We remain open to looking at further acquisitions that we consider can bring synergies and reduce the Company’s overall unit costs and whilst Brazil remains our immediate focus, we are aware of opportunities outside of Brazil that could represent an excellent fit for Serabi, through increased levels of gold production and having the potential for further long term growth.  Recent combinations of some of the larger gold mining groups, may lead to a reduction in the levels of funding available to junior miners from senior miners compared with recent years.  With reduced levels of activity from US, Canadian and European brokerage houses, the reduced numbers of specialist mining funds, dwindling interest from generalist investment funds and retail investors this funding from major mining groups has been a significant source of finance for juniors whilst the majors have used the juniors to undertake a significant element of greenfield exploration on their behalf.  Serabi’s Board is of the view that this further reduction in the availability of capital will create opportunities that can be accretive and that Serabi, with its existing cash flow and supportive shareholder base, will be well positioned to take advantage of.
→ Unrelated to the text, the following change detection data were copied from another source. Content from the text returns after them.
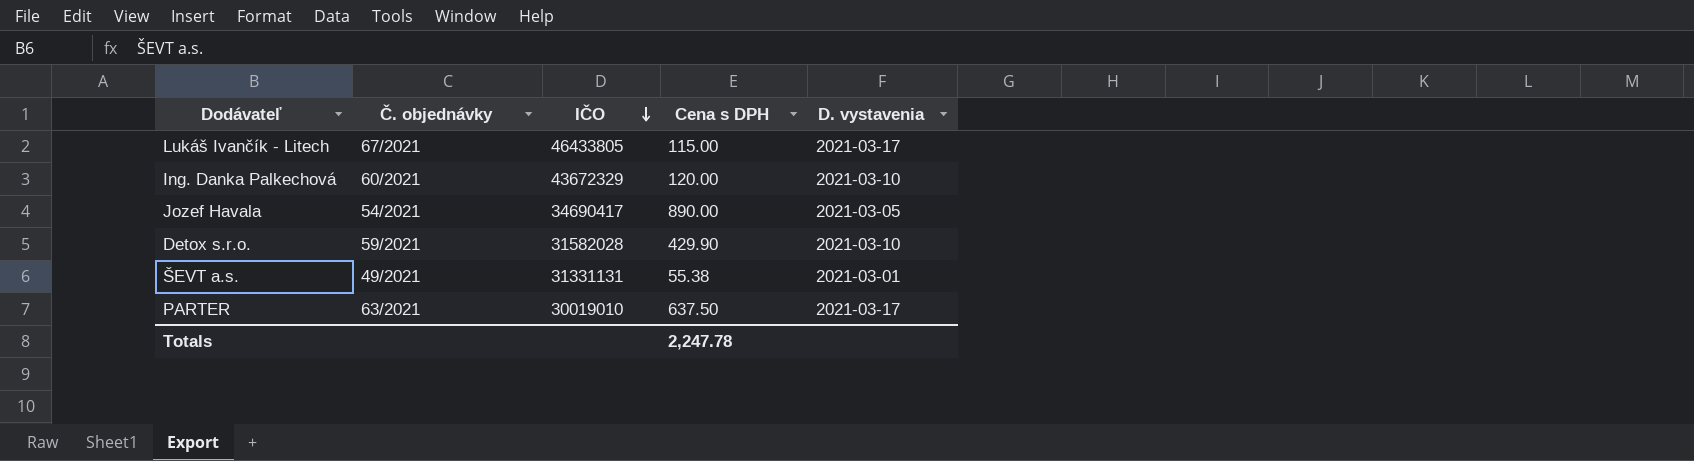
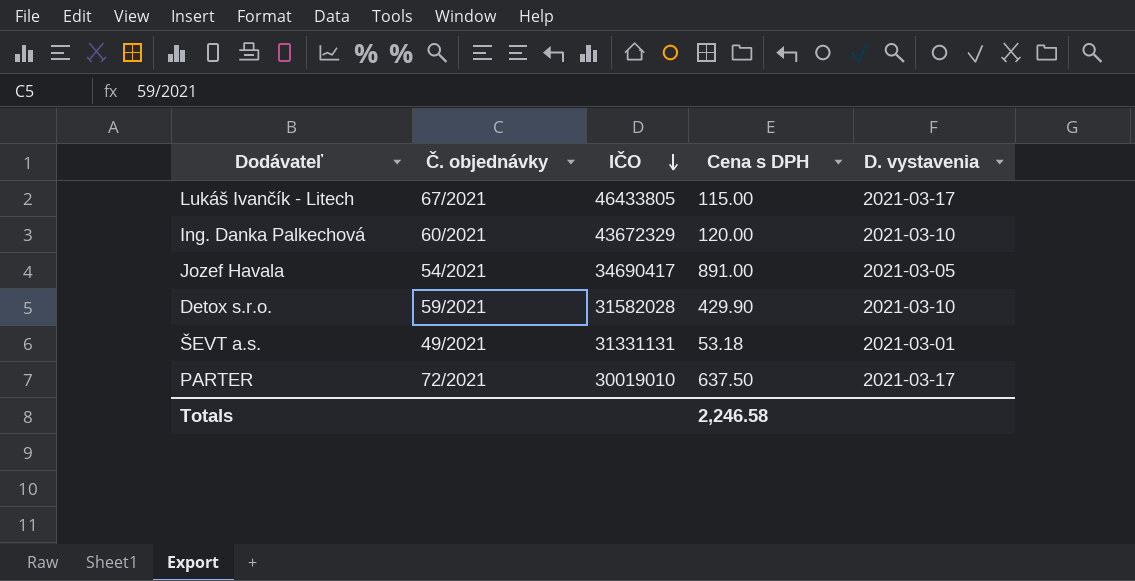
Jozef Havala | Cena s DPH: 890.00 -> 891.00
ŠEVT a.s. | Cena s DPH: 55.38 -> 53.18
PARTER | Č. objednávky: 63/2021 -> 72/2021
Totals | Cena s DPH: 2,247.78 -> 2,246.58

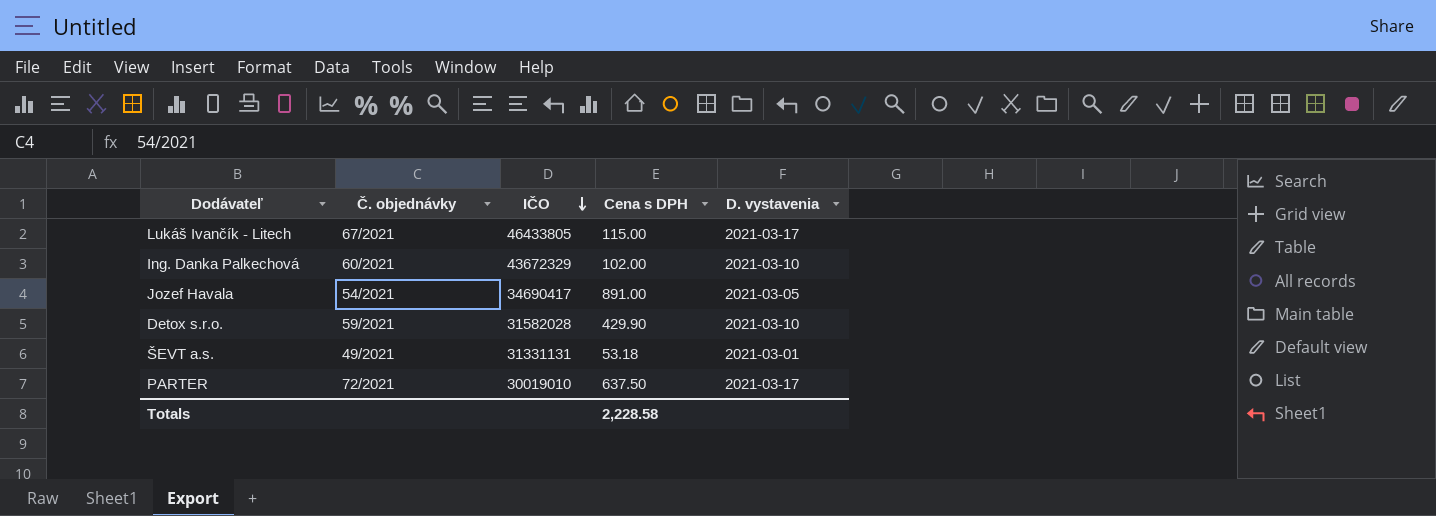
Ing. Danka Palkechová | Cena s DPH: 120.00 -> 102.00
Totals | Cena s DPH: 2,246.58 -> 2,228.58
The next 12 months will undoubtedly be a very interesting chapter in the Company’s history.  By this time next year, I very much hope that I will be discussing progress on the construction and development of Coringa ahead of a first gold pour later in 2020, the Company will have delineated the nature and level of production expansion within the Palito Complex, and Serabi being well on the way to realising its target of annualised production of 100,000 ounces. 
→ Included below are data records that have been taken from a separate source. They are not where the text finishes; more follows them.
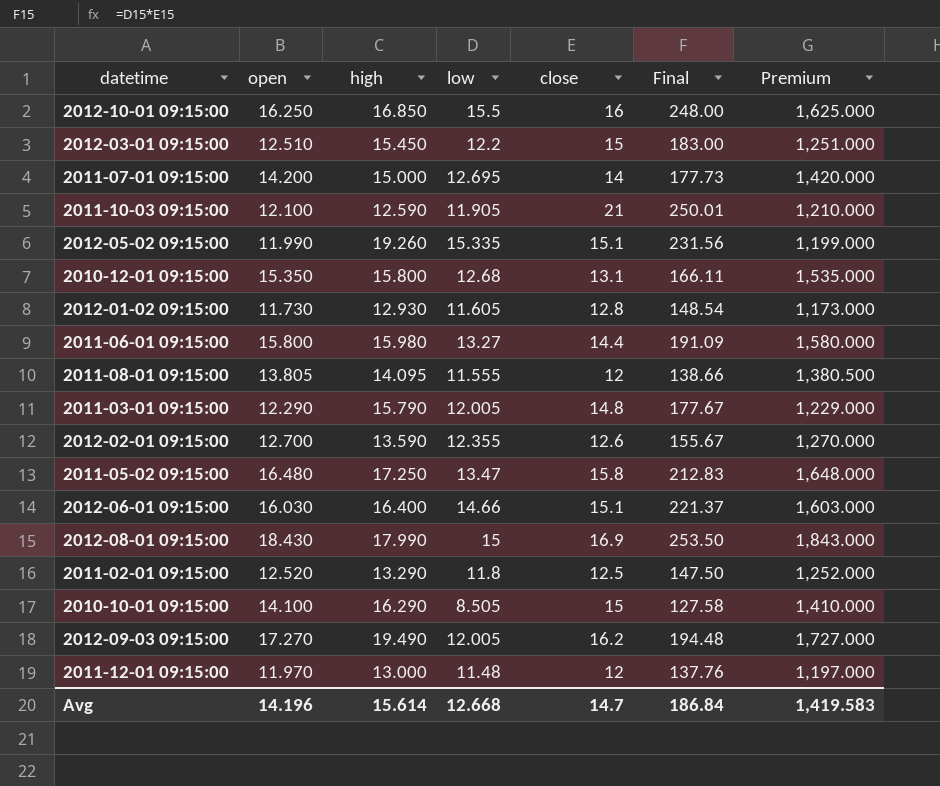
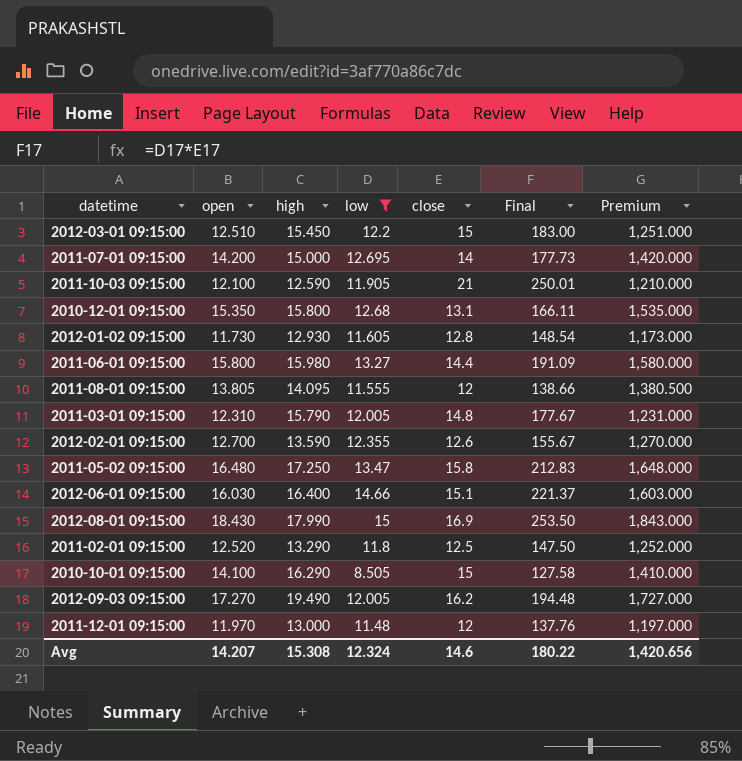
filter: none -> low <= 15
2011-03-01 09:15:00 | open: 12.290 -> 12.310
2011-03-01 09:15:00 | Premium: 1,229.000 -> 1,231.000
Avg | open: 14.196 -> 14.207
Avg | high: 15.614 -> 15.308
Avg | low: 12.668 -> 12.324
Avg | close: 14.7 -> 14.6
Avg | Final: 186.84 -> 180.22
Avg | Premium: 1,419.583 -> 1,420.656

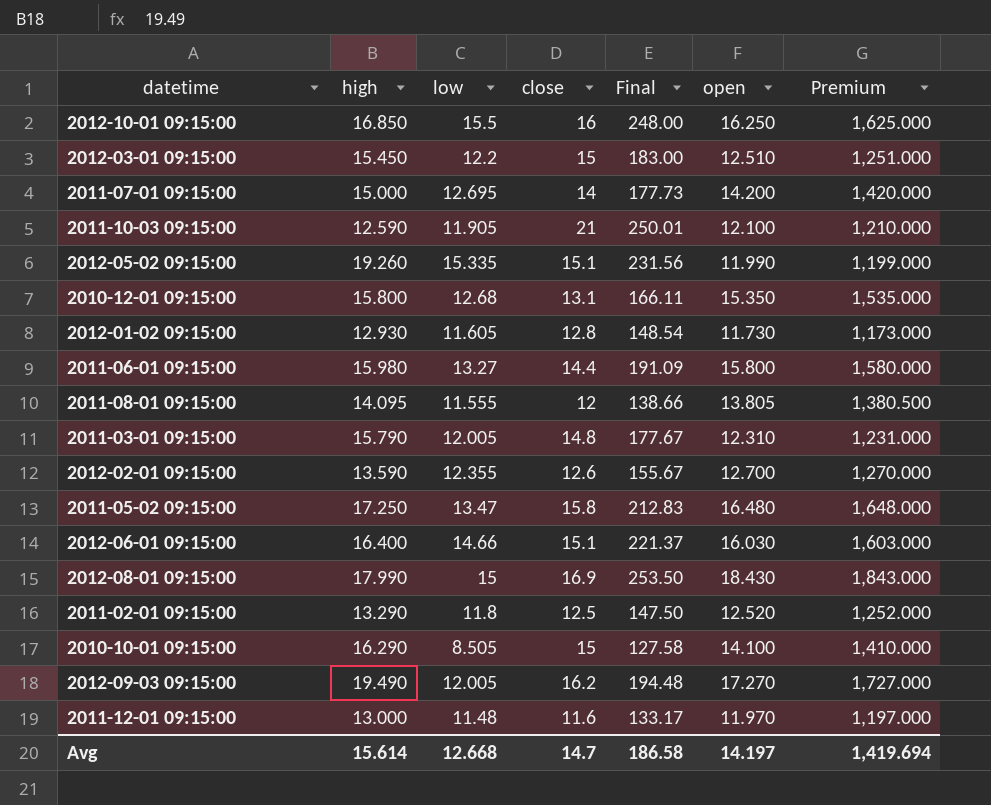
filter: low <= 15 -> none
column open | position: 2 -> 6
2011-12-01 09:15:00 | close: 12 -> 11.6
2011-12-01 09:15:00 | Final: 137.76 -> 133.17
Avg | high: 15.308 -> 15.614
Avg | low: 12.324 -> 12.668
Avg | close: 14.6 -> 14.7
Avg | Final: 180.22 -> 186.58
Avg | open: 14.207 -> 14.197
Avg | Premium: 1,420.656 -> 1,419.694

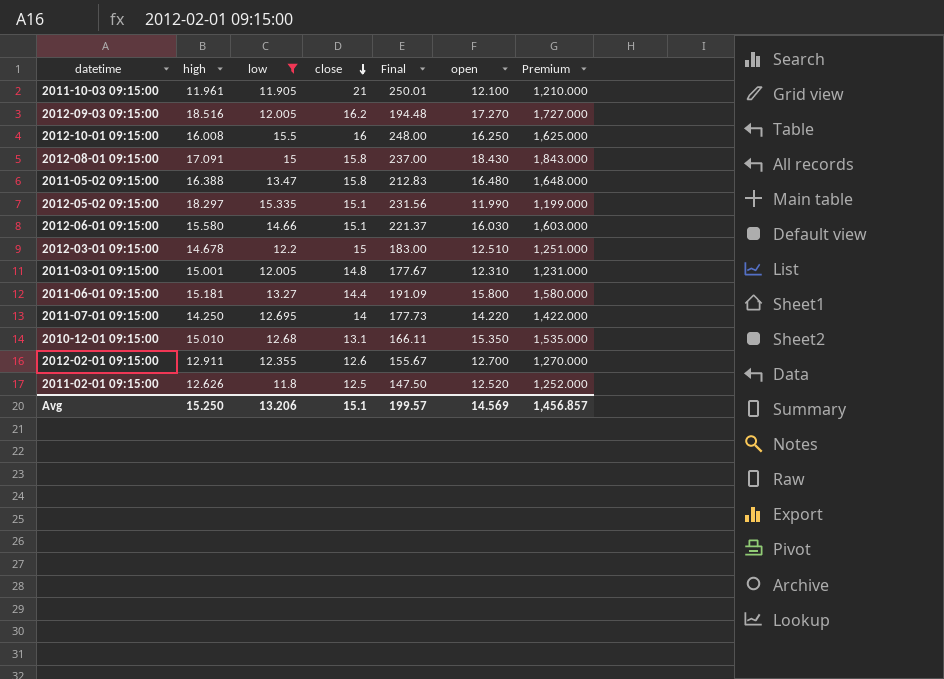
filter: none -> low >= 11.8
row order: none -> close descending
2011-10-03 09:15:00 | high: 12.590 -> 11.961
2012-09-03 09:15:00 | high: 19.490 -> 18.516
2012-10-01 09:15:00 | high: 16.850 -> 16.008
2012-08-01 09:15:00 | high: 17.990 -> 17.091
2012-08-01 09:15:00 | close: 16.9 -> 15.8
2012-08-01 09:15:00 | Final: 253.50 -> 237.00
2011-05-02 09:15:00 | high: 17.250 -> 16.388
2012-05-02 09:15:00 | high: 19.260 -> 18.297
2012-06-01 09:15:00 | high: 16.400 -> 15.580
2012-03-01 09:15:00 | high: 15.450 -> 14.678
2011-03-01 09:15:00 | high: 15.790 -> 15.001
2011-06-01 09:15:00 | high: 15.980 -> 15.181
2011-07-01 09:15:00 | high: 15.000 -> 14.250
2011-07-01 09:15:00 | open: 14.200 -> 14.220
2011-07-01 09:15:00 | Premium: 1,420.000 -> 1,422.000
2010-12-01 09:15:00 | high: 15.800 -> 15.010
2012-02-01 09:15:00 | high: 13.590 -> 12.911
2011-02-01 09:15:00 | high: 13.290 -> 12.626
Avg | high: 15.614 -> 15.250
Avg | low: 12.668 -> 13.206
Avg | close: 14.7 -> 15.1
Avg | Final: 186.58 -> 199.57
Avg | open: 14.197 -> 14.569
Avg | Premium: 1,419.694 -> 1,456.857

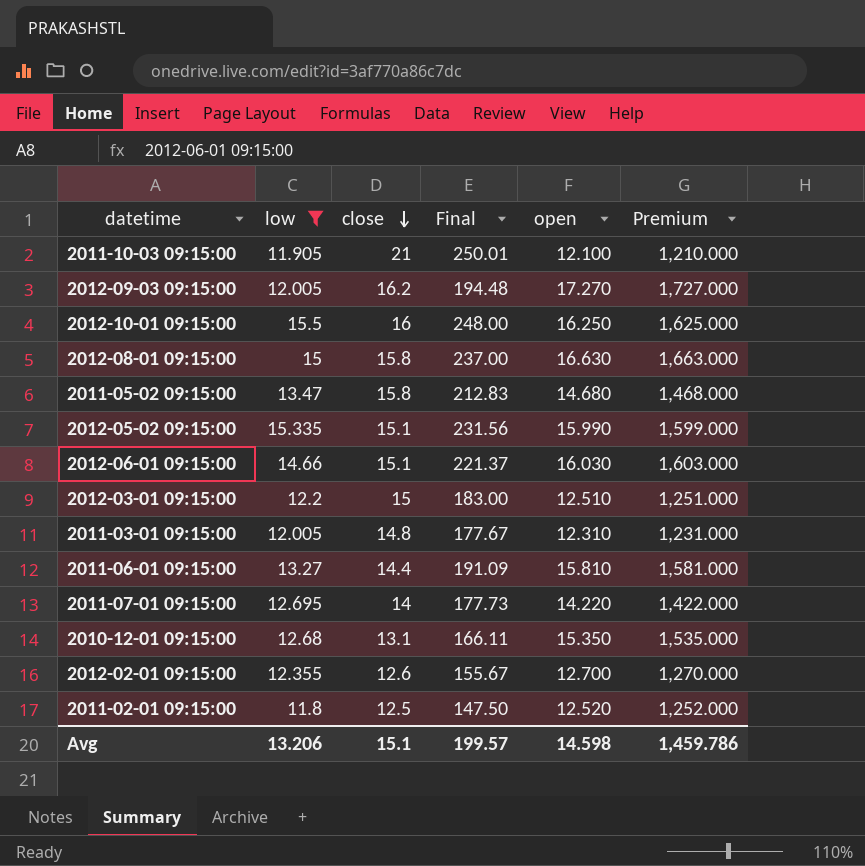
column high | position: 2 -> none
2012-08-01 09:15:00 | open: 18.430 -> 16.630
2012-08-01 09:15:00 | Premium: 1,843.000 -> 1,663.000
2011-05-02 09:15:00 | open: 16.480 -> 14.680
2011-05-02 09:15:00 | Premium: 1,648.000 -> 1,468.000
2012-05-02 09:15:00 | open: 11.990 -> 15.990
2012-05-02 09:15:00 | Premium: 1,199.000 -> 1,599.000
2011-06-01 09:15:00 | open: 15.800 -> 15.810
2011-06-01 09:15:00 | Premium: 1,580.000 -> 1,581.000
Avg | open: 14.569 -> 14.598
Avg | Premium: 1,456.857 -> 1,459.786

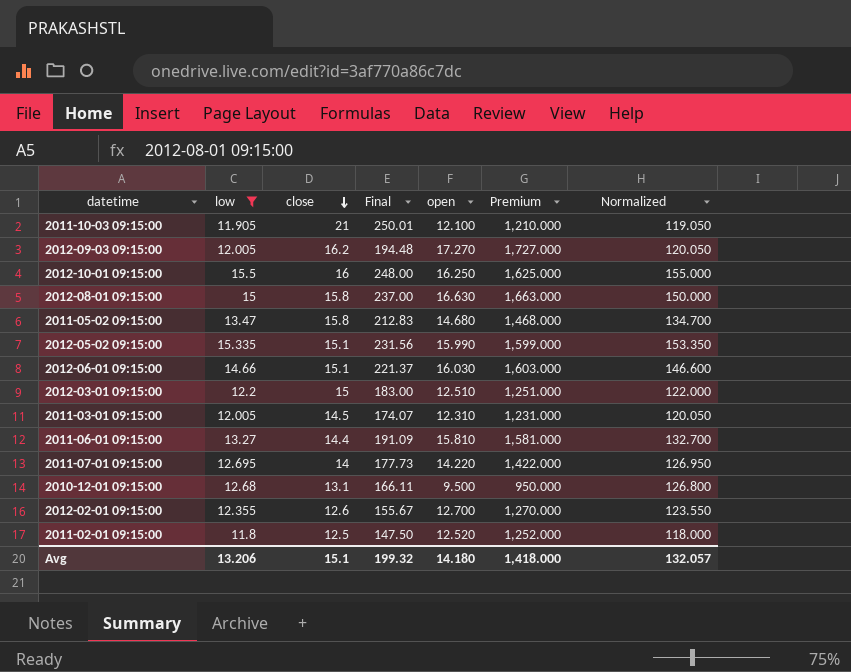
column Normalized | formula: none -> [low] * 10
2011-03-01 09:15:00 | close: 14.8 -> 14.5
2011-03-01 09:15:00 | Final: 177.67 -> 174.07
2010-12-01 09:15:00 | open: 15.350 -> 9.500
2010-12-01 09:15:00 | Premium: 1,535.000 -> 950.000
Avg | Final: 199.57 -> 199.32
Avg | open: 14.598 -> 14.180
Avg | Premium: 1,459.786 -> 1,418.000

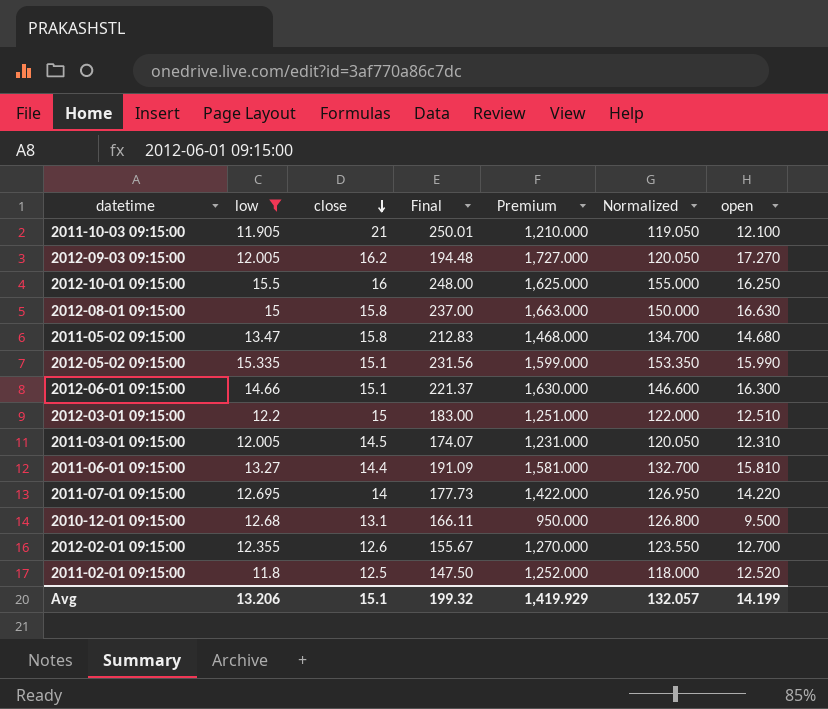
column open | position: 5 -> 7
2012-06-01 09:15:00 | Premium: 1,603.000 -> 1,630.000
2012-06-01 09:15:00 | open: 16.030 -> 16.300
Avg | Premium: 1,418.000 -> 1,419.929
Avg | open: 14.180 -> 14.199

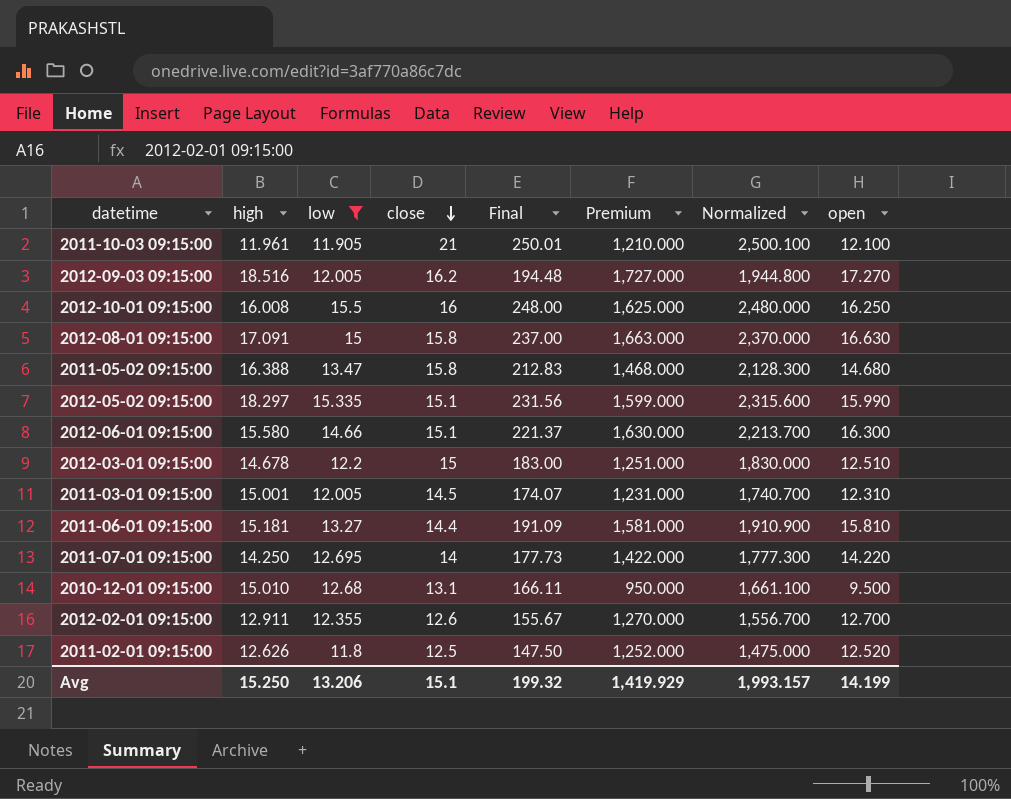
column high | position: none -> 2
column Normalized | formula: [low] * 10 -> [Final] * 10
Avg | Normalized: 132.057 -> 1,993.157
We are fortunate as a Company to have a strong and supportive group of major shareholders who share the vision and strategy of the Board.  On behalf of the Board of Directors I would like to extend my appreciation to them for the continued support and confidence.  As a Board we are also indebted to the employees and management of Serabi for a job well done during the past year.  Their hard work and determination to succeed means your Company is well positioned to reap the benefits of the higher gold price environment we expect during 2019 and beyond.  Finally, thank you to the rest of our shareholders, large and small, for your patience during the last few years.  I continue to believe the future is extremely bright for Serabi.

Mel Williams - Chairman

Serabi’s Directors Report and Financial Statements for the year ended 31 December 2018 together the Chairman’s Statement and the Management Discussion and Analysis, are available from the Company’s website – www.serabigold.com and will be posted on SEDAR at www.sedar.com.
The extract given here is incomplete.